### Material for this exercise

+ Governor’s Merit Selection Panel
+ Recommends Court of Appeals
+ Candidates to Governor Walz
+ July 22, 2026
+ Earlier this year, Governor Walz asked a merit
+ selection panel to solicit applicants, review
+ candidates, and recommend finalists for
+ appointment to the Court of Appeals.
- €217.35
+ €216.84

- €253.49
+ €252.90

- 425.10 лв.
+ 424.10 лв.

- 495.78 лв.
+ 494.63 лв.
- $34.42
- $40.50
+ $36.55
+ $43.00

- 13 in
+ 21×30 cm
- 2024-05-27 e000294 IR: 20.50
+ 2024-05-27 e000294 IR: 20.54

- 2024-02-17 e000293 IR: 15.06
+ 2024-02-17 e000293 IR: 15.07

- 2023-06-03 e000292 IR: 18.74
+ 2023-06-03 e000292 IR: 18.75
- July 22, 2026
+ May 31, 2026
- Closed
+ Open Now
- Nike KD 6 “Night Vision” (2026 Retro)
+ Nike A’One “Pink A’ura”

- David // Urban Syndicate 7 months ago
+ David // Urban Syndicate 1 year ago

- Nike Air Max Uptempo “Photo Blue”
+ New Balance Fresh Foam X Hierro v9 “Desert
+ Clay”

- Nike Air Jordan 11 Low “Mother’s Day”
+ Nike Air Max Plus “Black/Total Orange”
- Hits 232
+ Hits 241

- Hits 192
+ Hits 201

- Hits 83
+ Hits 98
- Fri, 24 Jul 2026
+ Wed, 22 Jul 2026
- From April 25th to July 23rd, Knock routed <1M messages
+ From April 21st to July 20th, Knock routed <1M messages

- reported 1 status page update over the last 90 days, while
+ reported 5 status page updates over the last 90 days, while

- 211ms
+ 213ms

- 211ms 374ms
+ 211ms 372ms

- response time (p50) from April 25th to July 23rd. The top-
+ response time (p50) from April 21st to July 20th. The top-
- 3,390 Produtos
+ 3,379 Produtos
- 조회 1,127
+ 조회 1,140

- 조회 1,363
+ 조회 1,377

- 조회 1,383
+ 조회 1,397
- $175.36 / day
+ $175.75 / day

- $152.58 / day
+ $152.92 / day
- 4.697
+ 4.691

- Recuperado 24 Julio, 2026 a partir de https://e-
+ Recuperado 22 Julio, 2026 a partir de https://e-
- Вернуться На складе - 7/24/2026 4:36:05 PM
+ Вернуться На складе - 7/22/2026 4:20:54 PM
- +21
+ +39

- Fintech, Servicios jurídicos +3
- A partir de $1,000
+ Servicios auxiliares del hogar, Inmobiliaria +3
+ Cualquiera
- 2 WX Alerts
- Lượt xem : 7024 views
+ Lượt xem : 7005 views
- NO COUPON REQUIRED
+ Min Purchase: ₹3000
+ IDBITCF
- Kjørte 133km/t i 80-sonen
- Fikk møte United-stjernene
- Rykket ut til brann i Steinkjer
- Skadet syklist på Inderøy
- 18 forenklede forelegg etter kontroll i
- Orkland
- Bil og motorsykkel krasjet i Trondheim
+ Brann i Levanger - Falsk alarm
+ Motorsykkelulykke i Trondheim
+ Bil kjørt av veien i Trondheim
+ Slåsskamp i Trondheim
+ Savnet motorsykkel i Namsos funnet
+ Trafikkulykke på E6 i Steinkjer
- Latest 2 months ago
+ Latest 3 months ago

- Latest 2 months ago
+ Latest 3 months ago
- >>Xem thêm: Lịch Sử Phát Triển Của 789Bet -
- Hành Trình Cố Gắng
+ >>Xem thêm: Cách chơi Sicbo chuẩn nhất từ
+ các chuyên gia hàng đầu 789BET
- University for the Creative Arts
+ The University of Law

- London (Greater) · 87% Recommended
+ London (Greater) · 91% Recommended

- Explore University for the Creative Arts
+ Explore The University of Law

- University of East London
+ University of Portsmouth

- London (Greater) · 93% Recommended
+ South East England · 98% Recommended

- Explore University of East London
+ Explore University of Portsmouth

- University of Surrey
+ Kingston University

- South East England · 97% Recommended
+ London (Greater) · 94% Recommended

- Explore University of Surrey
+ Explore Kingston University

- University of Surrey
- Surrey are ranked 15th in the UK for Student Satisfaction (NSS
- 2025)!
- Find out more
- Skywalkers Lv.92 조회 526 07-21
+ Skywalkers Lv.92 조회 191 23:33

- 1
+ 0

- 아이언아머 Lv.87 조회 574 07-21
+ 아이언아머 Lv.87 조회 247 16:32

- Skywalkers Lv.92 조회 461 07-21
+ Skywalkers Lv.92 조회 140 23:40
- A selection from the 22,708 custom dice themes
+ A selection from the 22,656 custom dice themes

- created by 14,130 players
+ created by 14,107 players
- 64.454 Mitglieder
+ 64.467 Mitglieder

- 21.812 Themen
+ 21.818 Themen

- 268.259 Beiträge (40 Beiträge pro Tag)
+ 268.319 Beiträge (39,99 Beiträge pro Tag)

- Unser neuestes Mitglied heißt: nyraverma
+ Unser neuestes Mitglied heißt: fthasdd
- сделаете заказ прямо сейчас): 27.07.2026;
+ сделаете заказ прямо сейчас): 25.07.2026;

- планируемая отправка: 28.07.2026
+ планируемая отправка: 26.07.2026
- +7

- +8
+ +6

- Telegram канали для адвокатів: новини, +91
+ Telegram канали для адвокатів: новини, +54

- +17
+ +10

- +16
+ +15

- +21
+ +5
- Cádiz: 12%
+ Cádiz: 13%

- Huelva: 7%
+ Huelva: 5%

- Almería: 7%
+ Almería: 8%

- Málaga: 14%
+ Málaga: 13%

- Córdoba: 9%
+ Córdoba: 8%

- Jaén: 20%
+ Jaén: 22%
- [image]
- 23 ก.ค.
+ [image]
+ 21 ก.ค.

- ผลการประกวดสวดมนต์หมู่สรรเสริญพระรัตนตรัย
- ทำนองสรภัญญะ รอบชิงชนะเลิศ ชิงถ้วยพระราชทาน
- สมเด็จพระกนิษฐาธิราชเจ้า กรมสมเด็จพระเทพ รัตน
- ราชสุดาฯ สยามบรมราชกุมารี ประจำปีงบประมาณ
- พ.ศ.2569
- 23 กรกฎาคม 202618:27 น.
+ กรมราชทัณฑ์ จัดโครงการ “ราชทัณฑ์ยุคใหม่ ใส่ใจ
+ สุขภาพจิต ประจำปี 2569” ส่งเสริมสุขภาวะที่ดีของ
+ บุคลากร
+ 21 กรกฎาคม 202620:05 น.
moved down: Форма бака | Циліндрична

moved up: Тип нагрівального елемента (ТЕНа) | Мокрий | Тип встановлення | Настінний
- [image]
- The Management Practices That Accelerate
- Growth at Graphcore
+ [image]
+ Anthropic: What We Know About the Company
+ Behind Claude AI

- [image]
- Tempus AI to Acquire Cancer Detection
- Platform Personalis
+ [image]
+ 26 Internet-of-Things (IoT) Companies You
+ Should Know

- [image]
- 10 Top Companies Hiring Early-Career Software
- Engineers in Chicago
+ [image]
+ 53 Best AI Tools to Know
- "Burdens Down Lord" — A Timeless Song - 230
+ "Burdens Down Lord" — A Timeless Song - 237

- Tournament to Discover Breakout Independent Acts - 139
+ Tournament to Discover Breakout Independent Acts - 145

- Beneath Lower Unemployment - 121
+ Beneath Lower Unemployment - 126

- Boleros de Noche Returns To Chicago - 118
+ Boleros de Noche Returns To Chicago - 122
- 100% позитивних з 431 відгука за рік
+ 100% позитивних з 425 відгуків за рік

######

## [What you have to do]
Return the material exactly. Leave out no line.

## [Written solution]
+ Governor’s Merit Selection Panel
+ Recommends Court of Appeals
+ Candidates to Governor Walz
+ July 22, 2026
+ Earlier this year, Governor Walz asked a merit
+ selection panel to solicit applicants, review
+ candidates, and recommend finalists for
+ appointment to the Court of Appeals.
- €217.35
+ €216.84

- €253.49
+ €252.90

- 425.10 лв.
+ 424.10 лв.

- 495.78 лв.
+ 494.63 лв.
- $34.42
- $40.50
+ $36.55
+ $43.00

- 13 in
+ 21×30 cm
- 2024-05-27 e000294 IR: 20.50
+ 2024-05-27 e000294 IR: 20.54

- 2024-02-17 e000293 IR: 15.06
+ 2024-02-17 e000293 IR: 15.07

- 2023-06-03 e000292 IR: 18.74
+ 2023-06-03 e000292 IR: 18.75
- July 22, 2026
+ May 31, 2026
- Closed
+ Open Now
- Nike KD 6 “Night Vision” (2026 Retro)
+ Nike A’One “Pink A’ura”

- David // Urban Syndicate 7 months ago
+ David // Urban Syndicate 1 year ago

- Nike Air Max Uptempo “Photo Blue”
+ New Balance Fresh Foam X Hierro v9 “Desert
+ Clay”

- Nike Air Jordan 11 Low “Mother’s Day”
+ Nike Air Max Plus “Black/Total Orange”
- Hits 232
+ Hits 241

- Hits 192
+ Hits 201

- Hits 83
+ Hits 98
- Fri, 24 Jul 2026
+ Wed, 22 Jul 2026
- From April 25th to July 23rd, Knock routed <1M messages
+ From April 21st to July 20th, Knock routed <1M messages

- reported 1 status page update over the last 90 days, while
+ reported 5 status page updates over the last 90 days, while

- 211ms
+ 213ms

- 211ms 374ms
+ 211ms 372ms

- response time (p50) from April 25th to July 23rd. The top-
+ response time (p50) from April 21st to July 20th. The top-
- 3,390 Produtos
+ 3,379 Produtos
- 조회 1,127
+ 조회 1,140

- 조회 1,363
+ 조회 1,377

- 조회 1,383
+ 조회 1,397
- $175.36 / day
+ $175.75 / day

- $152.58 / day
+ $152.92 / day
- 4.697
+ 4.691

- Recuperado 24 Julio, 2026 a partir de https://e-
+ Recuperado 22 Julio, 2026 a partir de https://e-
- Вернуться На складе - 7/24/2026 4:36:05 PM
+ Вернуться На складе - 7/22/2026 4:20:54 PM
- +21
+ +39

- Fintech, Servicios jurídicos +3
- A partir de $1,000
+ Servicios auxiliares del hogar, Inmobiliaria +3
+ Cualquiera
- 2 WX Alerts
- Lượt xem : 7024 views
+ Lượt xem : 7005 views
- NO COUPON REQUIRED
+ Min Purchase: ₹3000
+ IDBITCF
- Kjørte 133km/t i 80-sonen
- Fikk møte United-stjernene
- Rykket ut til brann i Steinkjer
- Skadet syklist på Inderøy
- 18 forenklede forelegg etter kontroll i
- Orkland
- Bil og motorsykkel krasjet i Trondheim
+ Brann i Levanger - Falsk alarm
+ Motorsykkelulykke i Trondheim
+ Bil kjørt av veien i Trondheim
+ Slåsskamp i Trondheim
+ Savnet motorsykkel i Namsos funnet
+ Trafikkulykke på E6 i Steinkjer
- Latest 2 months ago
+ Latest 3 months ago

- Latest 2 months ago
+ Latest 3 months ago
- >>Xem thêm: Lịch Sử Phát Triển Của 789Bet -
- Hành Trình Cố Gắng
+ >>Xem thêm: Cách chơi Sicbo chuẩn nhất từ
+ các chuyên gia hàng đầu 789BET
- University for the Creative Arts
+ The University of Law

- London (Greater) · 87% Recommended
+ London (Greater) · 91% Recommended

- Explore University for the Creative Arts
+ Explore The University of Law

- University of East London
+ University of Portsmouth

- London (Greater) · 93% Recommended
+ South East England · 98% Recommended

- Explore University of East London
+ Explore University of Portsmouth

- University of Surrey
+ Kingston University

- South East England · 97% Recommended
+ London (Greater) · 94% Recommended

- Explore University of Surrey
+ Explore Kingston University

- University of Surrey
- Surrey are ranked 15th in the UK for Student Satisfaction (NSS
- 2025)!
- Find out more
- Skywalkers Lv.92 조회 526 07-21
+ Skywalkers Lv.92 조회 191 23:33

- 1
+ 0

- 아이언아머 Lv.87 조회 574 07-21
+ 아이언아머 Lv.87 조회 247 16:32

- Skywalkers Lv.92 조회 461 07-21
+ Skywalkers Lv.92 조회 140 23:40
- A selection from the 22,708 custom dice themes
+ A selection from the 22,656 custom dice themes

- created by 14,130 players
+ created by 14,107 players
- 64.454 Mitglieder
+ 64.467 Mitglieder

- 21.812 Themen
+ 21.818 Themen

- 268.259 Beiträge (40 Beiträge pro Tag)
+ 268.319 Beiträge (39,99 Beiträge pro Tag)

- Unser neuestes Mitglied heißt: nyraverma
+ Unser neuestes Mitglied heißt: fthasdd
- сделаете заказ прямо сейчас): 27.07.2026;
+ сделаете заказ прямо сейчас): 25.07.2026;

- планируемая отправка: 28.07.2026
+ планируемая отправка: 26.07.2026
- +7

- +8
+ +6

- Telegram канали для адвокатів: новини, +91
+ Telegram канали для адвокатів: новини, +54

- +17
+ +10

- +16
+ +15

- +21
+ +5
- Cádiz: 12%
+ Cádiz: 13%

- Huelva: 7%
+ Huelva: 5%

- Almería: 7%
+ Almería: 8%

- Málaga: 14%
+ Málaga: 13%

- Córdoba: 9%
+ Córdoba: 8%

- Jaén: 20%
+ Jaén: 22%
- [image]
- 23 ก.ค.
+ [image]
+ 21 ก.ค.

- ผลการประกวดสวดมนต์หมู่สรรเสริญพระรัตนตรัย
- ทำนองสรภัญญะ รอบชิงชนะเลิศ ชิงถ้วยพระราชทาน
- สมเด็จพระกนิษฐาธิราชเจ้า กรมสมเด็จพระเทพ รัตน
- ราชสุดาฯ สยามบรมราชกุมารี ประจำปีงบประมาณ
- พ.ศ.2569
- 23 กรกฎาคม 202618:27 น.
+ กรมราชทัณฑ์ จัดโครงการ “ราชทัณฑ์ยุคใหม่ ใส่ใจ
+ สุขภาพจิต ประจำปี 2569” ส่งเสริมสุขภาวะที่ดีของ
+ บุคลากร
+ 21 กรกฎาคม 202620:05 น.
moved down: Форма бака | Циліндрична

moved up: Тип нагрівального елемента (ТЕНа) | Мокрий | Тип встановлення | Настінний
- [image]
- The Management Practices That Accelerate
- Growth at Graphcore
+ [image]
+ Anthropic: What We Know About the Company
+ Behind Claude AI

- [image]
- Tempus AI to Acquire Cancer Detection
- Platform Personalis
+ [image]
+ 26 Internet-of-Things (IoT) Companies You
+ Should Know

- [image]
- 10 Top Companies Hiring Early-Career Software
- Engineers in Chicago
+ [image]
+ 53 Best AI Tools to Know
- "Burdens Down Lord" — A Timeless Song - 230
+ "Burdens Down Lord" — A Timeless Song - 237

- Tournament to Discover Breakout Independent Acts - 139
+ Tournament to Discover Breakout Independent Acts - 145

- Beneath Lower Unemployment - 121
+ Beneath Lower Unemployment - 126

- Boleros de Noche Returns To Chicago - 118
+ Boleros de Noche Returns To Chicago - 122
- 100% позитивних з 431 відгука за рік
+ 100% позитивних з 425 відгуків за рік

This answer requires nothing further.